I Didn’t Go to the Same College as my Twin

by Donal Buckley ‘26

I think many people can relate to the idea that a single thing about them ends up becoming their defining trait. Before coming to USC, for me, that was having a twin brother.

Growing up, my twin, Cathal, and I used to do practically everything together. We’d spend week-long stints at summer camps together, we became volunteers for the zoo together, and of course, would drive to school together every day. Everywhere I went, there was another person with me. Although our personalities are polar opposites, he was still my built-in best friend. With that, though, comes the label of “twin,” which almost felt like a token. I love my twin brother, but growing up, it was hard to find individuality within this label.

This all changed, though, when we went to different universities. We didn’t even apply to any of the same schools. He ended up following in my older brother’s footsteps and going to Gonzaga. Meanwhile, I came to USC. I quickly realized that for the first time in my life I was truly on my own. I was waking up and going to class every day by myself. I introduced myself to new people as an individual. And when someone I meet eventually does find out I’m a twin, it’s not the defining aspect of my identity. Since we were surrounded by people who didn’t know the other personally anymore, they couldn’t mold us into the same person.

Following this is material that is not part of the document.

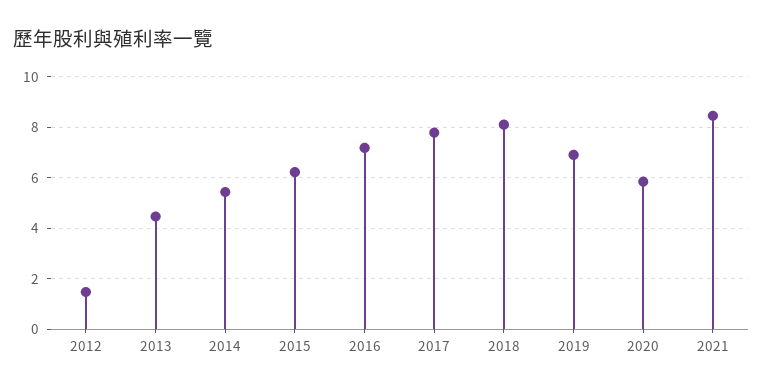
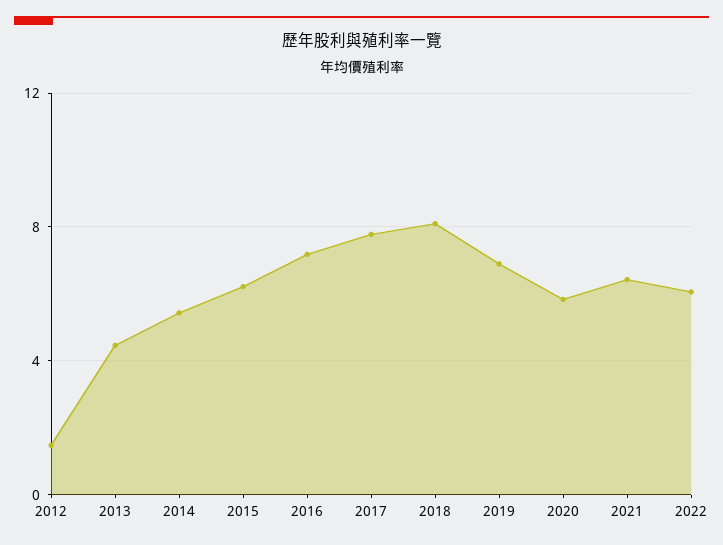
2021: 8.5 -> 6.5
2022: none -> 6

I’ve come to realize that as we grew up attached like this, even I had a hard time separating myself from my brother. Like I said, we’ve always been different, but I think that college was finally a way for both of us to explore more of who we are as individuals. From bedrooms to birthdays, it’s always been “we” rather than “me.” And, not to sound selfish, but it was nice to be able to take ownership of things that were mine alone.

Even though going to school without my other half has granted me a lot of freedom, it’s also come with its hardships as well. In unfamiliar situations, it was nice to have another person by my side. I didn’t need to be as scared to try, say, Taekwondo for the first time because I wasn’t going in completely alone. So moving to an entirely new state, having to meet entirely new people, and find entirely new activities without the safety net that was my twin brother was extremely daunting at first. Many twins I know ended up going to the same school, so they still had that safety net, but for us, it was a different story. We couldn’t rely on each other for comfort anymore, or at the very least, not as consistently as before.

Of course, Cathal is not at fault for how I used to feel about my individuality, but even today, I sometimes feel the attachment of our identities. We’re always going to be a part of each other. There’s an almost inescapable assumption with twins that I don’t see going away soon. When the topic of my twin comes up, if their first question isn’t if we’re identical, it’s if he goes to USC as well. It’s as if people believe twins are two halves of a whole rather than two separate, fully functioning beings who just happen to share a birthday.

Going to a different university than my brother has been a challenge for sure. But it has been a welcome one. Although I miss having someone by my side when I enter tough situations, it’s also nice to be able to tackle things on my own and experience what many people have been going through at an earlier age. Going to different schools separates us physically, but that’s not always a bad thing. I’m able to learn about myself and grow on my own terms for a change.